### DATASET RECORDS

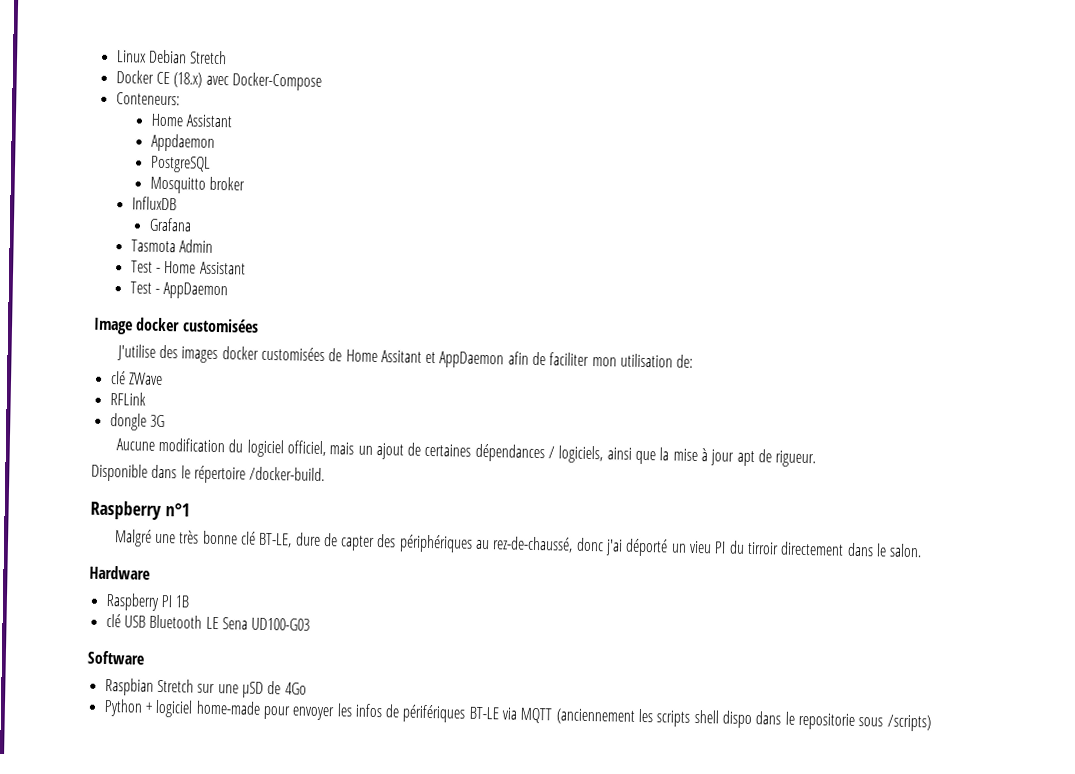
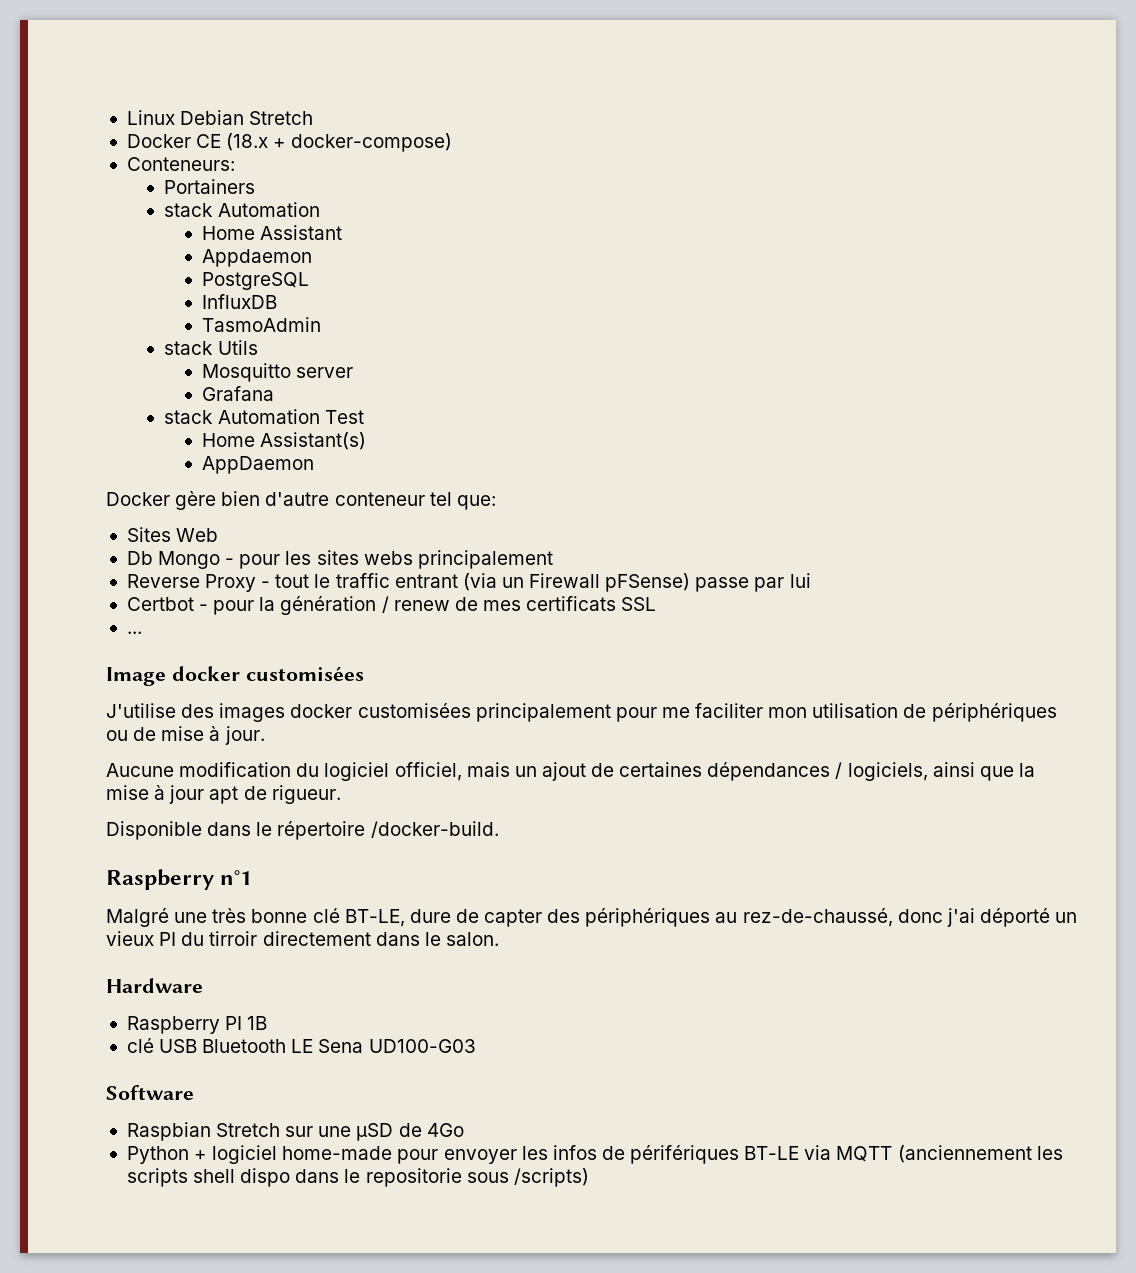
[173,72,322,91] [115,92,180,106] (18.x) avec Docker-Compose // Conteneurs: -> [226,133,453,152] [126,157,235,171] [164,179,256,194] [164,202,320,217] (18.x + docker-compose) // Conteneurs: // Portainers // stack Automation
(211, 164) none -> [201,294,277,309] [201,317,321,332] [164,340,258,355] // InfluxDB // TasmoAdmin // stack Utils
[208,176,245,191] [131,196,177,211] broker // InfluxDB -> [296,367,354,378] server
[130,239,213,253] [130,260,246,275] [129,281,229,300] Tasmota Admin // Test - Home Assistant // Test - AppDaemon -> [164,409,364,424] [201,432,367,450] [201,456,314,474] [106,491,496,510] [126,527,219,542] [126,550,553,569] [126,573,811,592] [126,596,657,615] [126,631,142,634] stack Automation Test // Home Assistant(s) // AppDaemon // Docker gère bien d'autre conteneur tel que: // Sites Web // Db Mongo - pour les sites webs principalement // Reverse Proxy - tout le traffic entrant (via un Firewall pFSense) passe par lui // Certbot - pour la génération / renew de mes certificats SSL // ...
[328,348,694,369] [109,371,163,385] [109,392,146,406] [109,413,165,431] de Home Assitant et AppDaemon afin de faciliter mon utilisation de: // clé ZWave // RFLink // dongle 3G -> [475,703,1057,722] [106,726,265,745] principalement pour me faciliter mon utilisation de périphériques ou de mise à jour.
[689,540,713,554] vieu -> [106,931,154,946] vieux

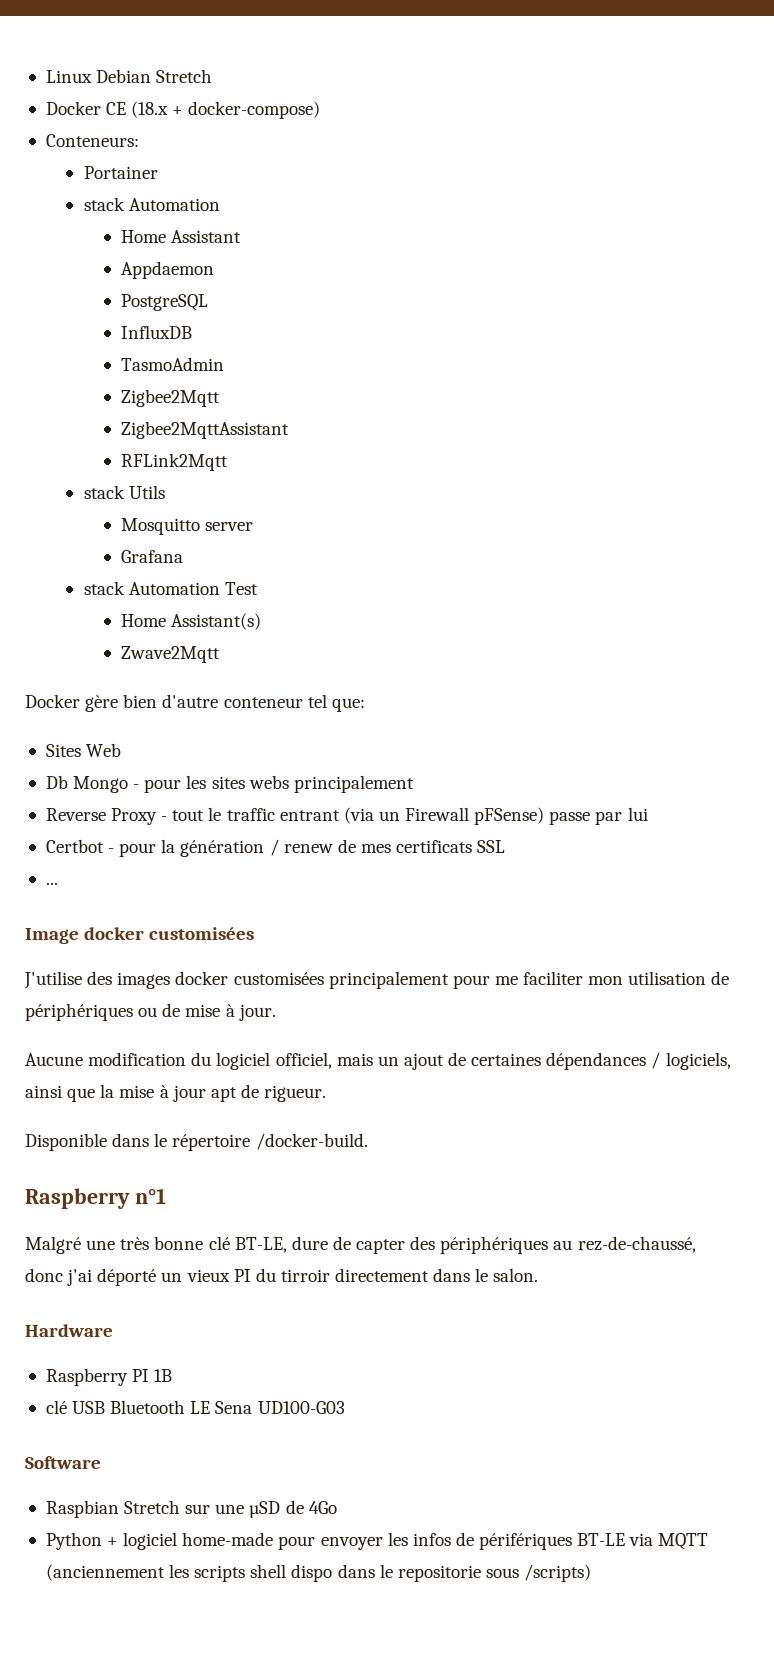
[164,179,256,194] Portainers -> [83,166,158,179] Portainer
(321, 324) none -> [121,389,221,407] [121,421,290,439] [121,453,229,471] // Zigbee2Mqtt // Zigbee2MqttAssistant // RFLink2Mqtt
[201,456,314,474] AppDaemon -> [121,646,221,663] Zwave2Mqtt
==
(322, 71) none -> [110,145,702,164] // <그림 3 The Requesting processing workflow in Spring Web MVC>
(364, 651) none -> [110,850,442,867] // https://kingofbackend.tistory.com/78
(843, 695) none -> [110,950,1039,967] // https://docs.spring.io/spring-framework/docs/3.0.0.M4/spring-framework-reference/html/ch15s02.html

### INSTRUCTIONS FOR THE TASK
What is needed is an exact copy of the lines above, from the one holding "[689,540,713,554] vieu ->" down to the one holding "[201,456,314,474] AppDaemon ->", with those two included and the pictures left out.

### EXERCISE RESPONSE
[689,540,713,554] vieu -> [106,931,154,946] vieux

[164,179,256,194] Portainers -> [83,166,158,179] Portainer
(321, 324) none -> [121,389,221,407] [121,421,290,439] [121,453,229,471] // Zigbee2Mqtt // Zigbee2MqttAssistant // RFLink2Mqtt
[201,456,314,474] AppDaemon -> [121,646,221,663] Zwave2Mqtt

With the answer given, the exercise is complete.